Exercise aim —
In the entries that follow, how many lines contain the word "search"? Answer with the number only.

(Web page edit records)
..........

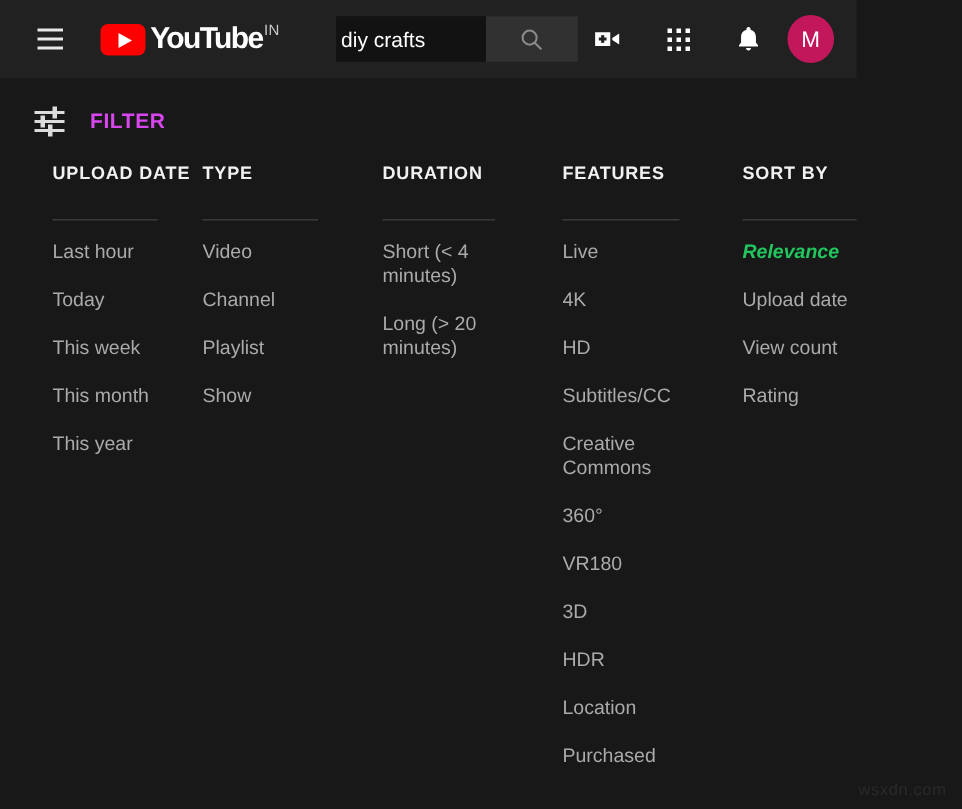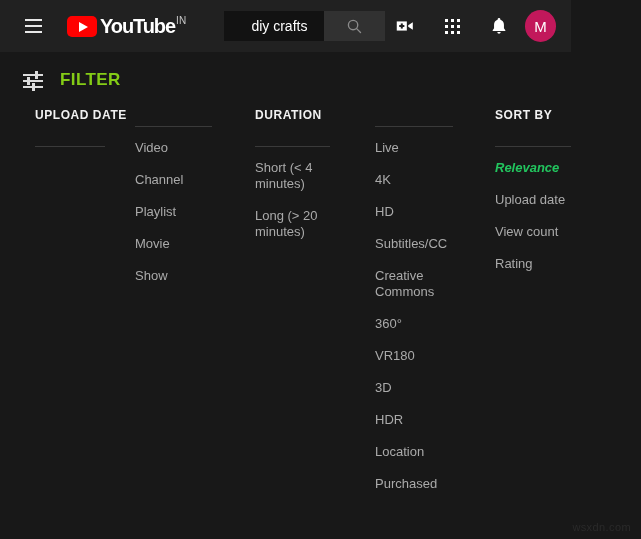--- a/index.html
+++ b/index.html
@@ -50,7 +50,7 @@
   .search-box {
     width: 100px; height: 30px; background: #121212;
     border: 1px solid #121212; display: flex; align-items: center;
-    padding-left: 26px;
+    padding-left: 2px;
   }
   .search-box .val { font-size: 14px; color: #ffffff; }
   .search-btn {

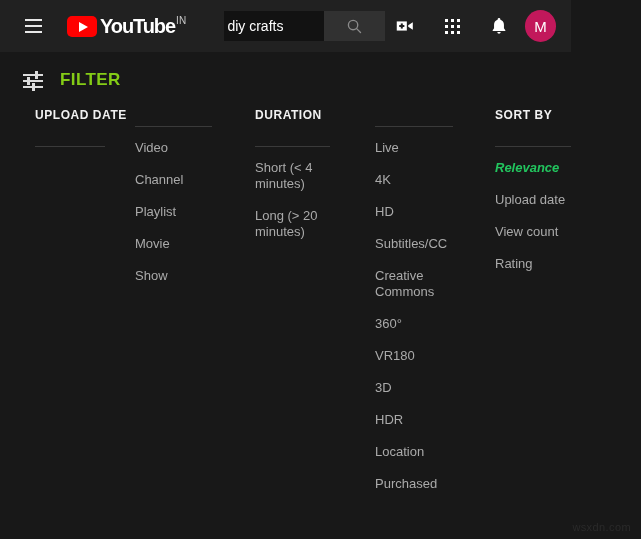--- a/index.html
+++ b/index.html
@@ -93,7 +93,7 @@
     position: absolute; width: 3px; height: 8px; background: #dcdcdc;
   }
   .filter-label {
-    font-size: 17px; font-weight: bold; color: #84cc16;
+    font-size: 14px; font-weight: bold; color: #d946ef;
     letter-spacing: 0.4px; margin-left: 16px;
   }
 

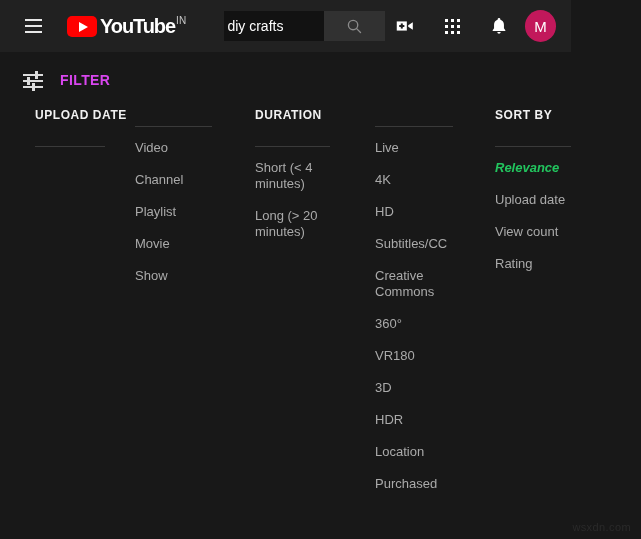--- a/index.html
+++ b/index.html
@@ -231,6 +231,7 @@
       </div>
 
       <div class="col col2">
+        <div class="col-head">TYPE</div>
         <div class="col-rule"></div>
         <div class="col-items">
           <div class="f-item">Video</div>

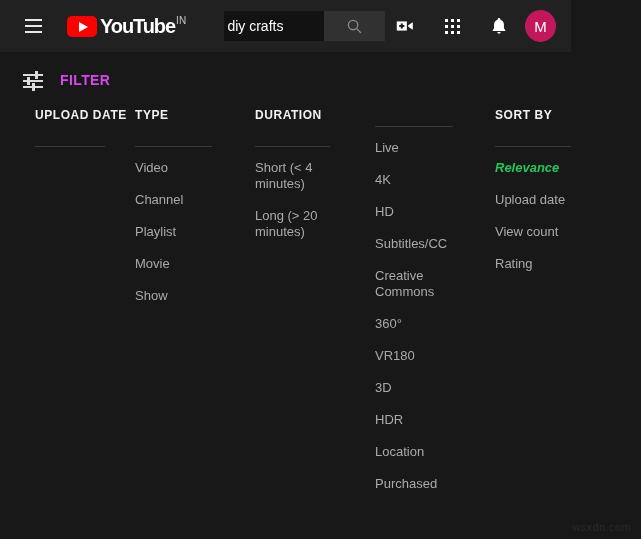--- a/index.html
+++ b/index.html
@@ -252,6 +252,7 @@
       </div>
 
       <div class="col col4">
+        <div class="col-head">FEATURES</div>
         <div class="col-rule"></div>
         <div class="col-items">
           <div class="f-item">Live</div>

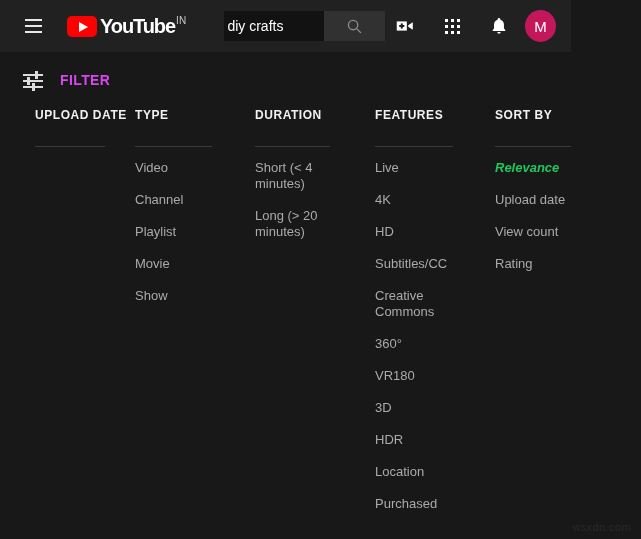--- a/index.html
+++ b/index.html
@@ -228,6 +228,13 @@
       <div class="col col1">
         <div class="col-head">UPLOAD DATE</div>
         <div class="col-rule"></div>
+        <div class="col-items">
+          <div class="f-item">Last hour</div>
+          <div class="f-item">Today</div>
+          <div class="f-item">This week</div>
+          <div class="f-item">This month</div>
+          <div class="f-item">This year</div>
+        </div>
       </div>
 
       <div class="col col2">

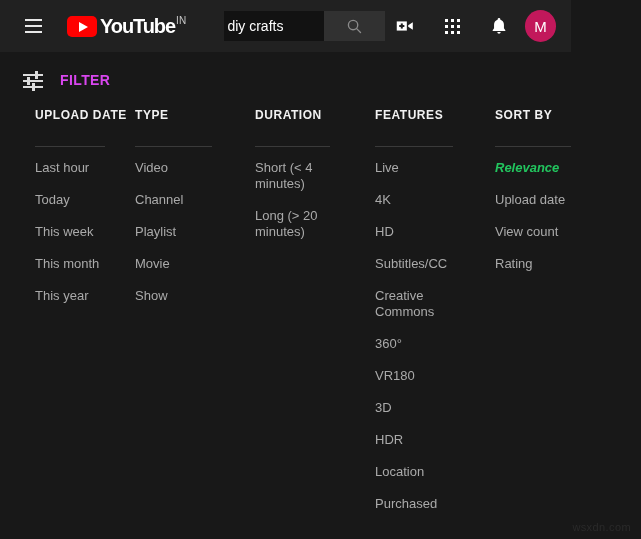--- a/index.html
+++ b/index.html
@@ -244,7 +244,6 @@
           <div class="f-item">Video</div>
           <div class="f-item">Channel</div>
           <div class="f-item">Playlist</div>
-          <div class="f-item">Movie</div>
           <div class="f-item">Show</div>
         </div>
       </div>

..........

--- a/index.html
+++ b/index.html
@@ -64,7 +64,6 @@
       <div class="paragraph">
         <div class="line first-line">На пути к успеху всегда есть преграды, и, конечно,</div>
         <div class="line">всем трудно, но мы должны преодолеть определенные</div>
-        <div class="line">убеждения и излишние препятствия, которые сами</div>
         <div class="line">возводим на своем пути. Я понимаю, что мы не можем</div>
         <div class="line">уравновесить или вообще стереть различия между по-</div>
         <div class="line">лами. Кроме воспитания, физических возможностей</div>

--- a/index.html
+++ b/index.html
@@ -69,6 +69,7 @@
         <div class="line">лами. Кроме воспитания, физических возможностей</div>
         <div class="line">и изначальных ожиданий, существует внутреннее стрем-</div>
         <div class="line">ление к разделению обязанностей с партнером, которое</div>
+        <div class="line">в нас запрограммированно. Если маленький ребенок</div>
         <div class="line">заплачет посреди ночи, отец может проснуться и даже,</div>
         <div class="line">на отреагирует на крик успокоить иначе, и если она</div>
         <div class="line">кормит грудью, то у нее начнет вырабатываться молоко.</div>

..........

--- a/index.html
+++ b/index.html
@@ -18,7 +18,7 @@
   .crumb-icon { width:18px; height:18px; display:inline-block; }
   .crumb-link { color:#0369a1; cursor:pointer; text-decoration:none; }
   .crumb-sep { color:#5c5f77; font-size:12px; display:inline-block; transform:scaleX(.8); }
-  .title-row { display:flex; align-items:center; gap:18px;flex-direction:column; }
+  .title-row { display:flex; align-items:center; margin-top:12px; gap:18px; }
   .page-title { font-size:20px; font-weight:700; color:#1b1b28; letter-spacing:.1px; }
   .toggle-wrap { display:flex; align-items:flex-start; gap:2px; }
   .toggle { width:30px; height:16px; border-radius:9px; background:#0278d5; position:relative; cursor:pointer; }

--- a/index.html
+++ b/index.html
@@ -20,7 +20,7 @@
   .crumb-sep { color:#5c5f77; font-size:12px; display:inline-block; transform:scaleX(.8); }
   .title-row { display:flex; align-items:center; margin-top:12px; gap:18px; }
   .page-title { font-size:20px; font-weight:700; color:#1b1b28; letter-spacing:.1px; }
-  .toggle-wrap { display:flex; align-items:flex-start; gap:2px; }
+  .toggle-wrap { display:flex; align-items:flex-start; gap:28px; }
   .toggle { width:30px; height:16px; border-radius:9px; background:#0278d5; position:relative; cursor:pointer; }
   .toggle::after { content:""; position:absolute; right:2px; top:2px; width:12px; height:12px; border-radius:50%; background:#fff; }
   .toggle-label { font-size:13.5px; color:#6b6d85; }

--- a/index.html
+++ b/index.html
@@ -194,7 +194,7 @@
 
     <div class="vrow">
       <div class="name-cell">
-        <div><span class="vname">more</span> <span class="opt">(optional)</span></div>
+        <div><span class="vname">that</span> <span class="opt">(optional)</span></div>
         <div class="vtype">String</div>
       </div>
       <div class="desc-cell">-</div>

..........

Solution —
3